* **Description of the task**: Once the line with "<span>equations</span><br>" is found, return it along with every line after it, exactly, through the end of the material.

* **Material provided**:

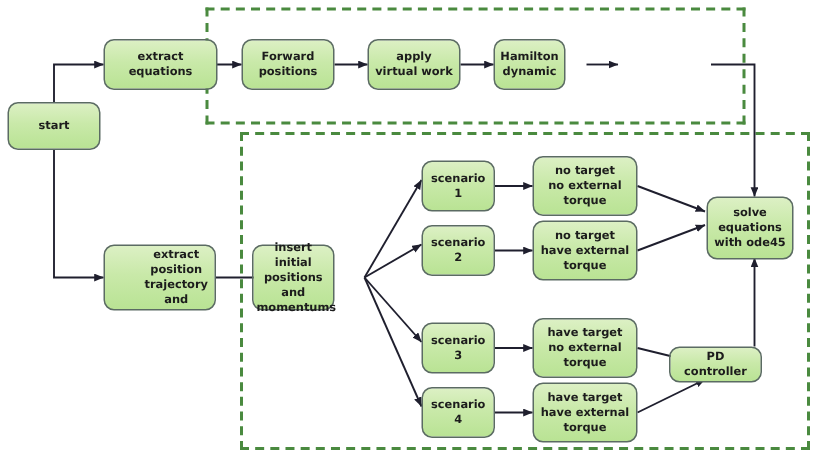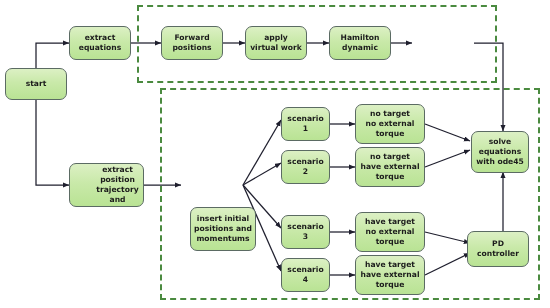--- a/index.html
+++ b/index.html
@@ -104,57 +104,57 @@
       <path d="M425,275 L470,253"></path>
 
       <path d="M503,231 L503,172"></path>
     </g>
   </svg>
 
   <div class="node" style="left:5px; top:68px; width:62px; height:32px;">
     <span class="txt">start</span>
   </div>
 
-  <div class="node" style="left:69px; top:26px; width:62px; height:34px;">
+  <div class="node" style="left:69px; top:26px; width:76px; height:34px;">
     <span class="txt">
       <span>extract</span><br>
       <span>equations</span>
     </span>
   </div>
 
   <div class="node" style="left:161px; top:26px; width:62px; height:34px;">
     <span class="txt">
       <span>Forward</span><br>
       <span>positions</span>
     </span>
   </div>
 
   <div class="node" style="left:245px; top:26px; width:62px; height:34px;">
     <span class="txt">
       <span>apply</span><br>
       <span>virtual work</span>
     </span>
   </div>
 
-  <div class="node" style="left:329px; top:26px; width:62px; height:34px;">
+  <div class="node" style="left:329px; top:26px; width:48px; height:34px;">
     <span class="txt">
       <span>Hamilton</span><br>
       <span>dynamic</span>
     </span>
   </div>
 
 
   <div class="node" style="left:69px; top:163px; width:75px; height:44px;padding-left:24px;">
     <span class="txt">
       <span>extract position</span><br>
       <span>trajectory and</span><br>
     </span>
   </div>
 
-  <div class="node" style="left:190px; top:163px; width:66px; height:44px;margin-top:44px;">
+  <div class="node" style="left:168px; top:163px; width:55px; height:44px;">
     <span class="txt">
       <span>insert initial</span><br>
       <span>positions and</span><br>
       <span>momentums</span>
     </span>
   </div>
 
   <div class="node" style="left:281px; top:107px; width:49px; height:34px;">
     <span class="txt">
       <span>scenario</span><br>
@@ -216,20 +216,20 @@
   </div>
 
   <div class="node" style="left:471px; top:131px; width:58px; height:42px;">
     <span class="txt">
       <span>solve</span><br>
       <span>equations</span><br>
       <span>with ode45</span>
     </span>
   </div>
 
-  <div class="node" style="left:467px; top:231px; width:62px; height:36px;">
+  <div class="node" style="left:446px; top:231px; width:62px; height:24px;">
     <span class="txt">
       <span>PD</span><br>
       <span>controller</span>
     </span>
   </div>
 
 </div>
 
 </body></html>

* **Answer space**:
       <span>equations</span><br>
       <span>with ode45</span>
     </span>
   </div>
 
-  <div class="node" style="left:467px; top:231px; width:62px; height:36px;">
+  <div class="node" style="left:446px; top:231px; width:62px; height:24px;">
     <span class="txt">
       <span>PD</span><br>
       <span>controller</span>
     </span>
   </div>
 
 </div>
 
 </body></html>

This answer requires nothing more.